James McDonald has revived a rarely performed Tennessee Williams play and thrown at it an impressive cast and stunning set. The result certainly makes the best of the material and whilst this play is not seen as one of Williams’ classics, there is still much to enjoy.

Drawn from Williams’ own experience of being holed-up in tropical hotel at the outbreak of World War 2, the action is set in a ramshackle Mexican hotel in 1940. A strange mix of characters are thrown together and bond over the course of a stormy evening.

Reverend T. Lawrence Shannon (Clive Owen) is a disgraced former minister, turned tour guide, who has sought refuge at his friend Fred’s hotel, only to find that Fred has died and his younger widow Maxine (Anna Gunn) is now in charge. Shannon brings with him a tour party of Baptist women including 16-year-old Charlotte (Emma Canning) who he has already seduced and her matronly chaperone, Ms Fellows (Finty William), who is determined to punish Shannon for his many misdemeanours. Also guests are four Germans, jovially celebrating news of the London blitz, and Hannah Jelkes (Lia Williams), a painter and sketch artist, with her 97-year-old grandfather Nonno (Julian Glover), who is declared to be the world’s oldest living practising poet.
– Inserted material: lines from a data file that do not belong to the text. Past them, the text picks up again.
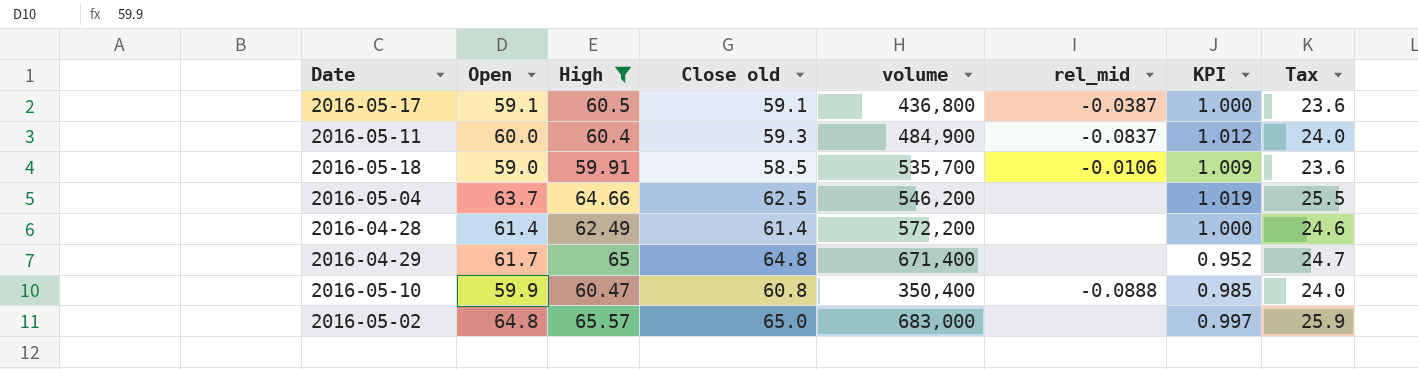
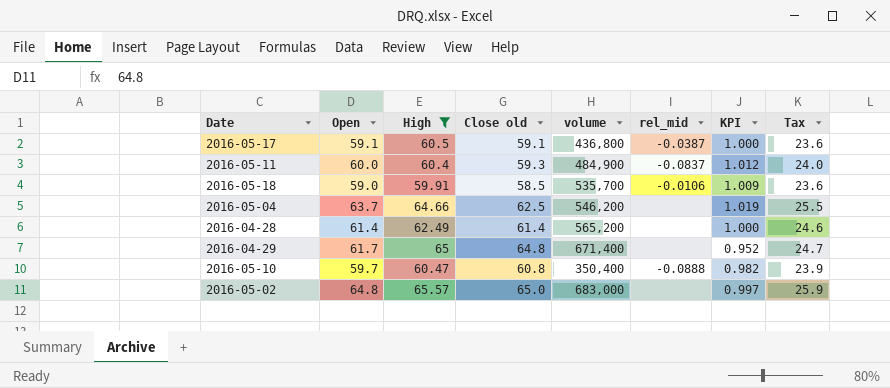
2016-04-28 | volume: 572,200 -> 565,200
2016-05-10 | Open: 59.9 -> 59.7
2016-05-10 | KPI: 0.985 -> 0.982
2016-05-10 | Tax: 24.0 -> 23.9

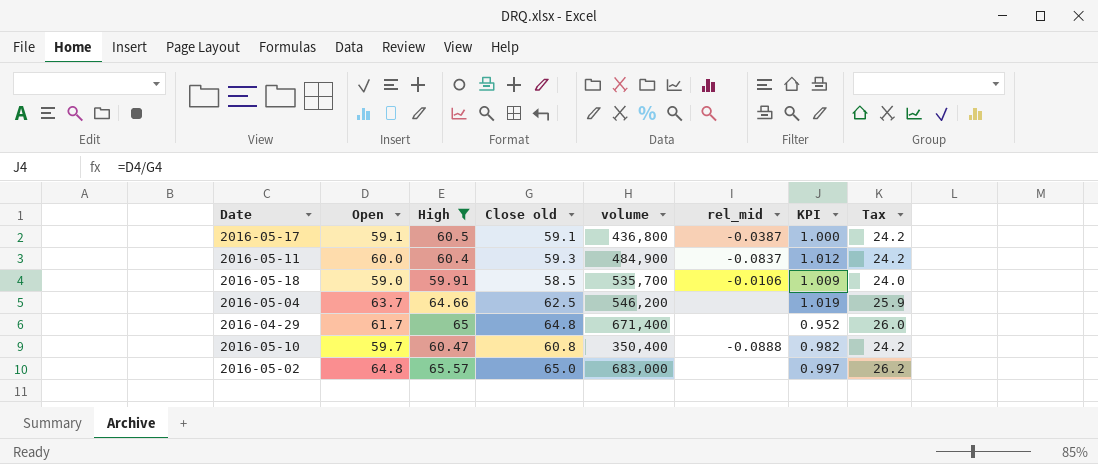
column Tax | formula: [Open] * 0.4 -> [High] * 0.4
row 2016-04-28: 61.4 | 62.49 | 61.4 | 565,200 | none | 1.000 | 24.6 -> none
As Maxine pursues Shannon, he becomes more manic and increasingly desperate, whilst he bonds with an unlikely kindred spirit in the seemingly chaste Hannah, causing Maxine to target her new rival. The Mexican staff at the hotel have caught an iguana and tied it up under the veranda so it can be eaten later, so like everyone else in the play, the animal is desperate to escape its bonds and find freedom.

Williams wit is razor sharp through most of the play, railing at God, who he calls a senile delinquent, religion, morality, human weakness and in particular the mental sparing between Shannon and Hannah is an absolute delight. What does feel dated is the marked division of the female characters into either sexual predators, or asexual spinsters, with Shannon the sun in the middle that they all must orbit. There is a risk that the women in the play can only be seen as either the better angels of Shannon’s mind or his temptation into darkness.

McDonald gets around this, partly by getting an outstanding performance from the excellent Lia Williams, that is restrained yet powerful. Amid all the chaos around her, Lia Williams remains in control and is incredibly sensitive in how she reveals any vulnerability in the character. In stark contrast Owen is a force of nature on stage, rarely still, he stalks the stage spitting out his often vindictive lines, full of nervous ticks and shakes. These two carry most of the play with other characters only interacting occasionally to help move the story along and McDonald is right to slow down the pace of their scenes so that we can revel in the quality of the acting.

The rest of the cast provide more than adequate support, Glover seems to enjoy his rare moments of theatricality, Gunn is excellent as the vampish hotel owner, and Finty Williams does very well as the butt of most of Shannon’s jokes. Everyone else is fine in what little stage time they are given.

An important character in the story is the hotel itself and Rae Smith’s design is flawless. The design cleverly creates sufficient space for the action to take place with a myriad of exists for characters to pass through and the whole space conjures the oppressive heat, despite the theatre’s air conditioning. The arrival of a tropical storm is achieved in stunning fashion in combination with Neil Austin’s lighting and Max Pappenheim’s sound design.

Whilst the sexual mores of the play certainly feel like they are from another age, there is still a lot of pleasure to be taken from William’s bitter humour and it is presented in such a clever and effective style that the play becomes a worthwhile experience. If nothing else, the two towering but contrasting performances at the heart of the production are certainly worth sitting through the three hour running time.